Écrivaine renommée, Hella Haasse a publié une œuvre imposante dont la liste compte plus d’une trentaine de titres. Parmi ses derniers ouvrages, on trouve, parus la même année, Des nouvelles de la maison bleue (Actes Sud) et Les jardins de Bomarzo. Si le premier s’inscrit dans le corpus des romans et nouvelles au ton caractéristique de l’écrivaine néerlandaise, le deuxième s’avère un essai hautement documenté de l’érudite historienne. Car Haasse est une passionnée d’histoire à l’esprit critique et ouvert. Une humaniste sans doute comme certains personnages de cette époque de la Renaissance qui a vu la conception et l’édification de ces Jardins de Bomarzo.
Haasse entraîne son lecteur dans ces années du tournant du XVIe siècle où grandeur et décadence se côtoyaient. Nous voilà au cœur des luttes de pouvoir entre les grandes familles italiennes B Farnèse, Sforza, Orsini, Borgia, Este, Médicis B, des alliances et des mésalliances des monarques européens, des ambitions si peu chrétiennes des papes qui entretenaient ouvertement leurs maîtresses et octroyaient à leurs enfants terres, titres et couronnes, des œuvres grandioses des maîtres de la Renaissance : Raphaël, Michel-Ange et leurs contemporains. Nous voici également au cœur d’un jardin labyrinthique dont les sculptures, loin de célébrer la beauté et la grâce, sont autant de personnages déconcertants et mythiques. Dans cet essai, Haasse tente de comprendre l’origine et l’utilisation de la figure symbolique du labyrinthe qui remonte à la nuit des temps. Sans imposer la moindre théorie, elle ouvre des portes qui pourraient permettre de découvrir le possible concepteur de ces jardins de Bomarzo si particuliers et inquiétants. Selon l’écrivaine et historienne, il existe en effet une multitude d’interprétations sur un même sujet ; un détail banal en apparence peut éclairer une situation historique.
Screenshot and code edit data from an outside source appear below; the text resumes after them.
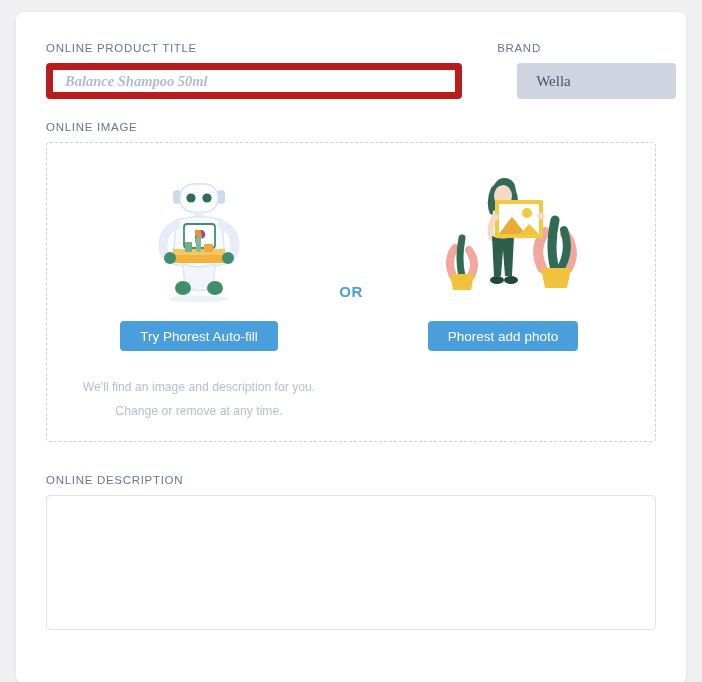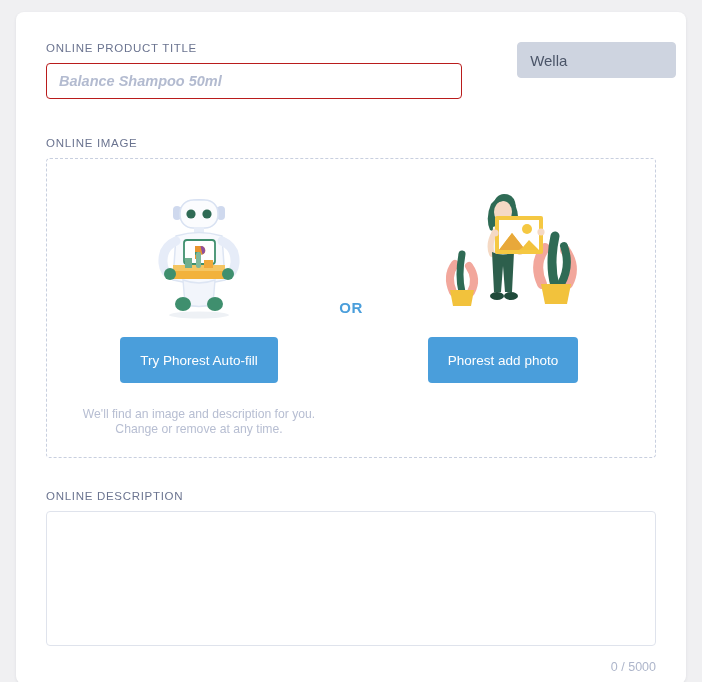--- a/index.html
+++ b/index.html
@@ -182,6 +182,7 @@
         </div>
 
         <div class="col-brand">
+          <div class="field-label">BRAND</div>
           <input class="text-input disabled" type="text" readonly="" value="Wella" style="">
         </div>
 

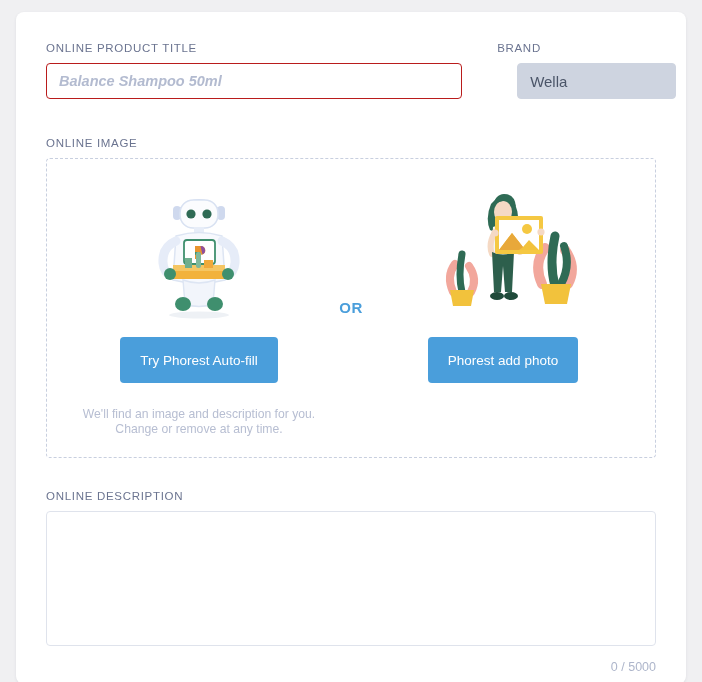--- a/index.html
+++ b/index.html
@@ -57,12 +57,12 @@
     box-sizing: border-box;
     width: 100%;
     height: 36px;
-    border: 1px solid #b91c1c;
+    border: 7px solid #b91c1c;
     border-radius: 4px;
     background: #ffffff;
     padding: 0 12px;
     font-size: 14.5px;
-    font-family: Liberation Sans, sans-serif;
+    font-family: Liberation Serif, serif;
     color: #3f4a63;
     outline: none;
   }

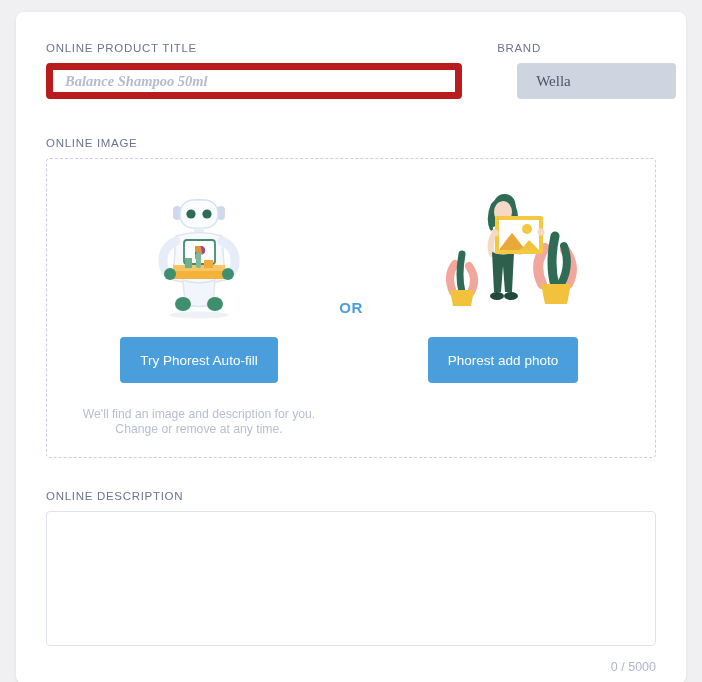--- a/index.html
+++ b/index.html
@@ -81,7 +81,7 @@
   }
 
   
-  .image-section { margin-top: 38px; }
+  .image-section { margin-top: 22px; }
 
   .dropzone {
     box-sizing: border-box;

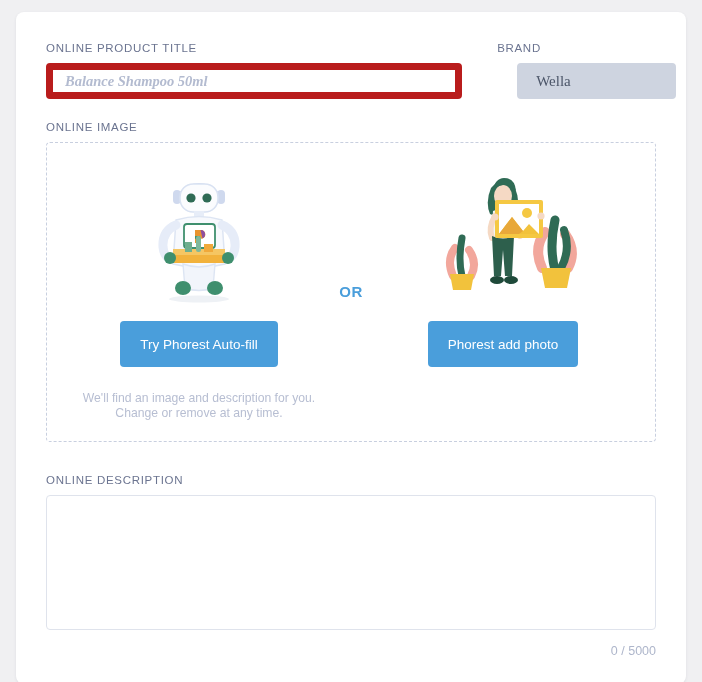--- a/index.html
+++ b/index.html
@@ -127,7 +127,7 @@
     color: #ffffff;
     font-size: 13.5px;
     font-family: "Liberation Sans", sans-serif;
-    height: 46px;
+    height: 30px;
     padding: 0 20px;
     cursor: pointer;
     white-space: nowrap;

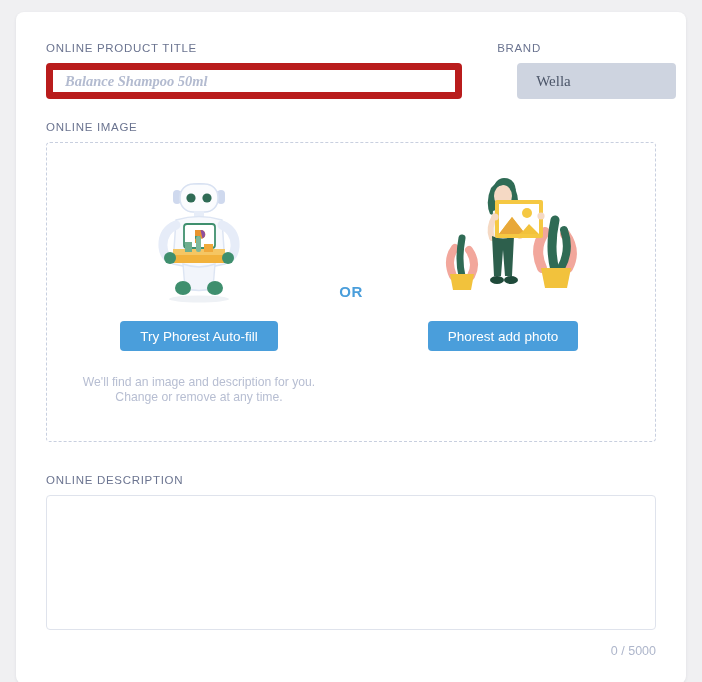--- a/index.html
+++ b/index.html
@@ -138,7 +138,7 @@
     width: 240px;
     text-align: center;
     font-size: 12.2px;
-    line-height: 15px;
+    line-height: 24px;
     color: #b7bed2;
   }
 

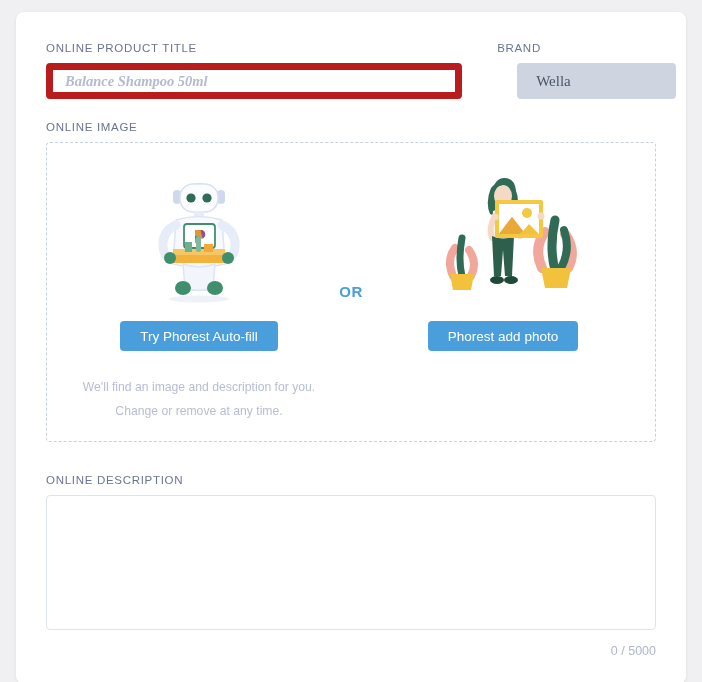--- a/index.html
+++ b/index.html
@@ -301,7 +301,6 @@
       <div class="desc-section">
         <div class="field-label">ONLINE DESCRIPTION</div>
         <textarea class="desc-area" placeholder="" style=""></textarea>
-        <div class="char-counter">0 / 5000</div>
       </div>
 
     </div>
Un ouvrage fouillé à ne pas mettre entre toutes les mains toutefois. Car, malgré le talent de l’auteure pour expliquer et proposer ses multiples hypothèses, Les jardins de Bomarzo captera surtout l’attention des amateurs d’histoire et de mythologie ; les autres se perdront à leur tour dans les labyrinthes de Bomarzo.